The Things That Drag Me Along was not the first time that Bedia asked viewers to follow his religious content from ink to sculpture via chains. In America The Bride of the Sun, an installation created at Antwerp, Belgium, in 1992, the artist connected, via a branch of forest wood, a houselike block of wood in the middle of the floor to the thigh of a shamanlike spirit outlined in black on a white museum wall. The latter stretched to the comer of the wall, turned right, put up his dukes in a challenging way. This spirit fought for a renascent Native America, and Bedia appropriately showed him releasing a fusillade of jet-black spheres.

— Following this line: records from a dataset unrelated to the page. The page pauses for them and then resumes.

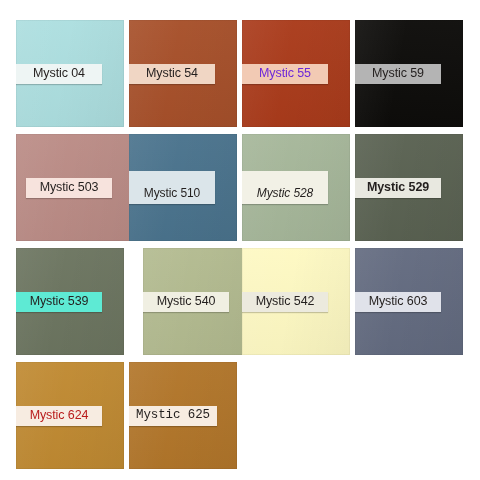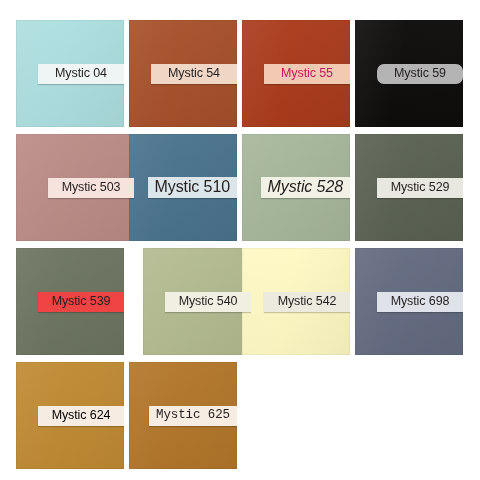--- a/index.html
+++ b/index.html
@@ -36,7 +36,7 @@
     height: 107px;
     display: flex;
     align-items: center;
-    justify-content: flex-end;
+    justify-content: flex-start;
     overflow: hidden;
     box-shadow: inset 0 0 0 1px rgba(0, 0, 0, 0.045);
   }

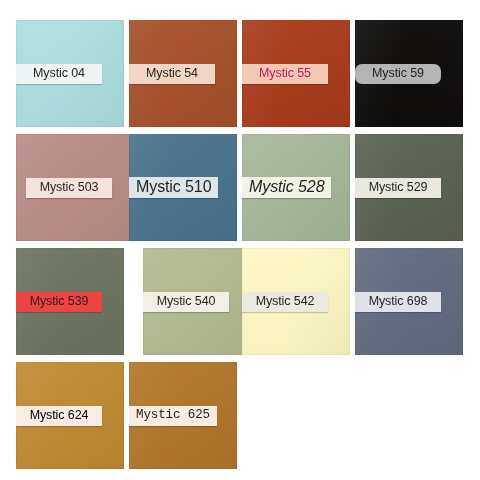--- a/index.html
+++ b/index.html
@@ -86,7 +86,7 @@
       <span class="swatch-label" style="background: rgb(240, 214, 196); color: rgb(35, 31, 30);">Mystic 54</span>
     </div>
     <div class="swatch" style="background: rgb(170, 59, 27);">
-      <span class="swatch-label" style="background: rgb(242, 202, 180); color: #be185d;">Mystic 55</span>
+      <span class="swatch-label" style="background: rgb(242, 202, 180); color: #6d28d9;">Mystic 55</span>
     </div>
     <div class="swatch" style="background: rgb(13, 12, 10);">
       <span class="swatch-label" style="background: rgb(180, 180, 180); color: rgb(35, 31, 30); border-radius: 7px;">Mystic 59</span>

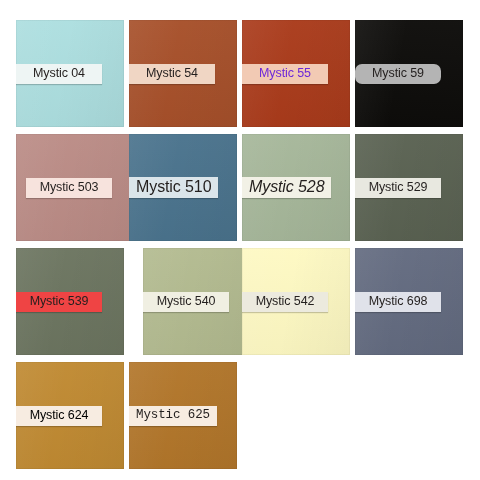--- a/index.html
+++ b/index.html
@@ -89,7 +89,7 @@
       <span class="swatch-label" style="background: rgb(242, 202, 180); color: #6d28d9;">Mystic 55</span>
     </div>
     <div class="swatch" style="background: rgb(13, 12, 10);">
-      <span class="swatch-label" style="background: rgb(180, 180, 180); color: rgb(35, 31, 30); border-radius: 7px;">Mystic 59</span>
+      <span class="swatch-label" style="background: rgb(180, 180, 180); color: rgb(35, 31, 30);">Mystic 59</span>
     </div>
     <div class="swatch" style="background: rgb(187, 140, 134); padding-left: 10px;">
       <span class="swatch-label" style="background: rgb(247, 227, 221); color: rgb(35, 31, 30);">Mystic 503</span>

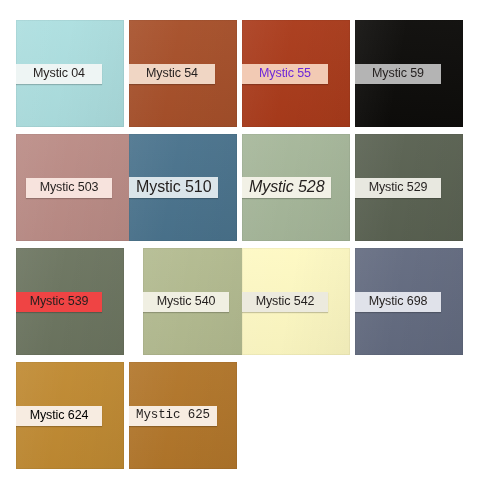--- a/index.html
+++ b/index.html
@@ -70,9 +70,9 @@
   }
 
   .swatch-label.small {
-    font-size: 16px;
+    font-size: 12px;
     line-height: 12px;
-    padding: 4px 7px 5px 7px;
+    padding: 16px 7px 5px 7px;
   }
 </style>
 </head>

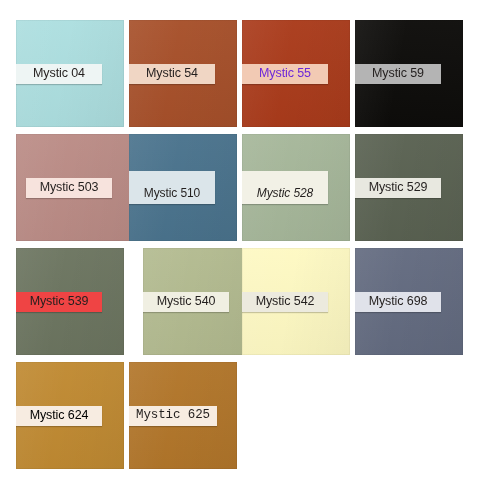--- a/index.html
+++ b/index.html
@@ -100,7 +100,7 @@
     <div class="swatch" style="background: rgb(166, 183, 154); font-style: italic;">
       <span class="swatch-label small" style="background: rgb(242, 241, 230); color: rgb(35, 31, 30);">Mystic 528</span>
     </div>
-    <div class="swatch" style="background: rgb(90, 98, 82);">
+    <div class="swatch" style="background: rgb(90, 98, 82); font-weight: bold;">
       <span class="swatch-label" style="background: rgb(232, 232, 224); color: rgb(35, 31, 30);">Mystic 529</span>
     </div>
     <div class="swatch" style="background: rgb(108, 117, 96);">

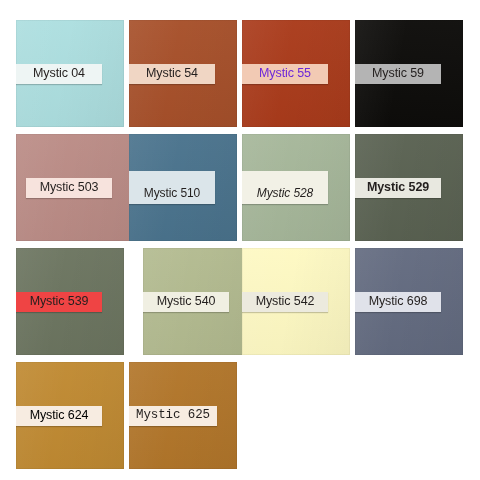--- a/index.html
+++ b/index.html
@@ -104,7 +104,7 @@
       <span class="swatch-label" style="background: rgb(232, 232, 224); color: rgb(35, 31, 30);">Mystic 529</span>
     </div>
     <div class="swatch" style="background: rgb(108, 117, 96);">
-      <span class="swatch-label" style="background: #ef4444; color: rgb(35, 31, 30);">Mystic 539</span>
+      <span class="swatch-label" style="background: #5eead4; color: rgb(35, 31, 30);">Mystic 539</span>
     </div>
     <div class="swatch" style="background: rgb(179, 187, 144); margin-left: 14px;">
       <span class="swatch-label" style="background: rgb(240, 239, 226); color: rgb(35, 31, 30);">Mystic 540</span>

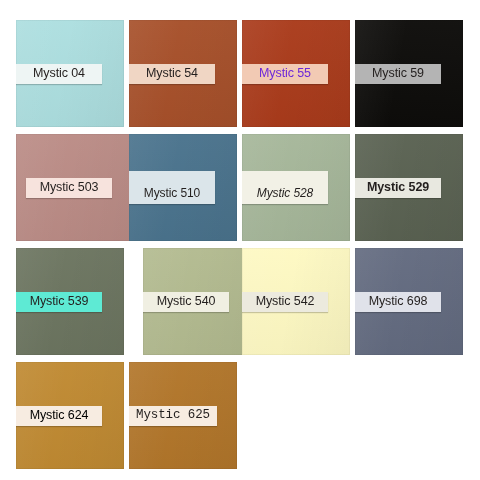--- a/index.html
+++ b/index.html
@@ -113,7 +113,7 @@
       <span class="swatch-label" style="background: rgb(236, 234, 222); color: rgb(35, 31, 30);">Mystic 542</span>
     </div>
     <div class="swatch" style="background: rgb(99, 107, 128);">
-      <span class="swatch-label" style="background: rgb(224, 226, 234); color: rgb(35, 31, 30);">Mystic 698</span>
+      <span class="swatch-label" style="background: rgb(224, 226, 234); color: rgb(35, 31, 30);">Mystic 603</span>
     </div>
     <div class="swatch" style="background: rgb(192, 138, 50);">
       <span class="swatch-label" style="background: rgb(247, 236, 225); color: #000000;">Mystic 624</span>

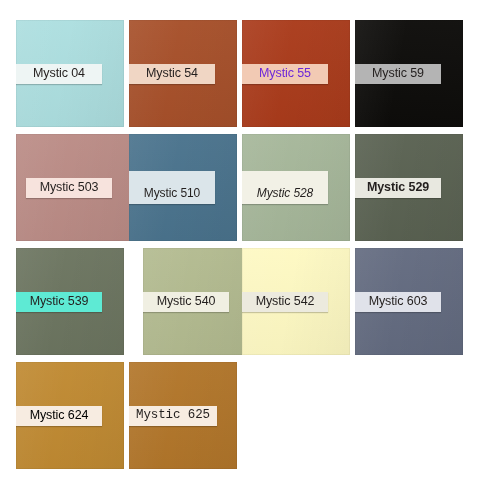--- a/index.html
+++ b/index.html
@@ -116,7 +116,7 @@
       <span class="swatch-label" style="background: rgb(224, 226, 234); color: rgb(35, 31, 30);">Mystic 603</span>
     </div>
     <div class="swatch" style="background: rgb(192, 138, 50);">
-      <span class="swatch-label" style="background: rgb(247, 236, 225); color: #000000;">Mystic 624</span>
+      <span class="swatch-label" style="background: rgb(247, 236, 225); color: #b91c1c;">Mystic 624</span>
     </div>
     <div class="swatch" style="background: rgb(178, 118, 42); font-family: Liberation Mono, monospace;">
       <span class="swatch-label" style="background: rgb(247, 236, 225); color: rgb(35, 31, 30);">Mystic 625</span>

In such works, Bedia is living the ideals that a young California sculptor, Kevin McCauley, shared with me recently in a personal communication: “to be working not as an individual isolated in his studio, but as a learner and teacher, a researcher calling meaning out into the world.” Postmodernism generates nihilism, capitalism generates greed, Palo, at its best, generates meaning and demands generosity. Ama uke? Which do you prefer?
Bedia’s choice one might christen primalist. The primalist blends contemporary art with sacred impulses from beyond the West but this time around as service, not appropriation. Unlike the appropriative methods of Picasso or of Max Ernst, the primalist process involves direct sacrifice, a giving back, rigorous tests of body and mind, and the nurturing of trust and friendship with native artists and philosophers. Bedia does not wander the Trocadero, raiding images and stealing forms. He flies to the Rosebud Reservation and undergoes, by Lakota invitation, shamanic training. All this in exchange for primal insights of form and meaning. Even Lam, when he referred to the Yoruba religion in Cuba or to the Abakuá, did so glancingly, as the doyen of Afro-Cuban studies, Don Fernando Ortiz, long ago pointed out.
In its expansiveness and depth, Bedia’s primalism lets us measure just how far we’ve traveled—how far we’ve been pulled forward—from the devouring primitivism of the past.
NOTES
1. The residency was at the State University of New York at Old Westbury and the show, curated by Luis Camnitzer, included Bedia, Ricardo Rodriguez Brey and Flavio Gaxciandia. See Lucy Lippard, “Made in the U.S A: Art from Cuba,” Art in America, April 1986, pp. 27-35.
2. Luis Camnitzer, New Art of Cuba, Austin, University of Texas Press, 1994.
3. Mambo, the mid-20th-century dance music, took its name from these socially allusive texts, as if to spread a moral medicine beyond the Caribbean, but the origin of the ritual songs of Palo lies in African art history. On the coast of North Kongo, when a woman wants publicly to complain about an erring husband she can have an artist carve a kind of sculptured symbolic song on the lid of a wooden vessel. Serving his food under this container she uses the picturing of her problem to embarrass him and demand her rights publicly. The problem to be pictured in such carvings is called a mambu. In repicturing a mambu, creolized to mambo, Bedia thus restores a lost visual component to an Afro-Atlantic tradition.
4. Lippard, p. 32.
5. See Lucy Lippard, “Jimmie Durham: Postmodernist ‘Savage,’” Art in America, February 1993, pp. 62-69.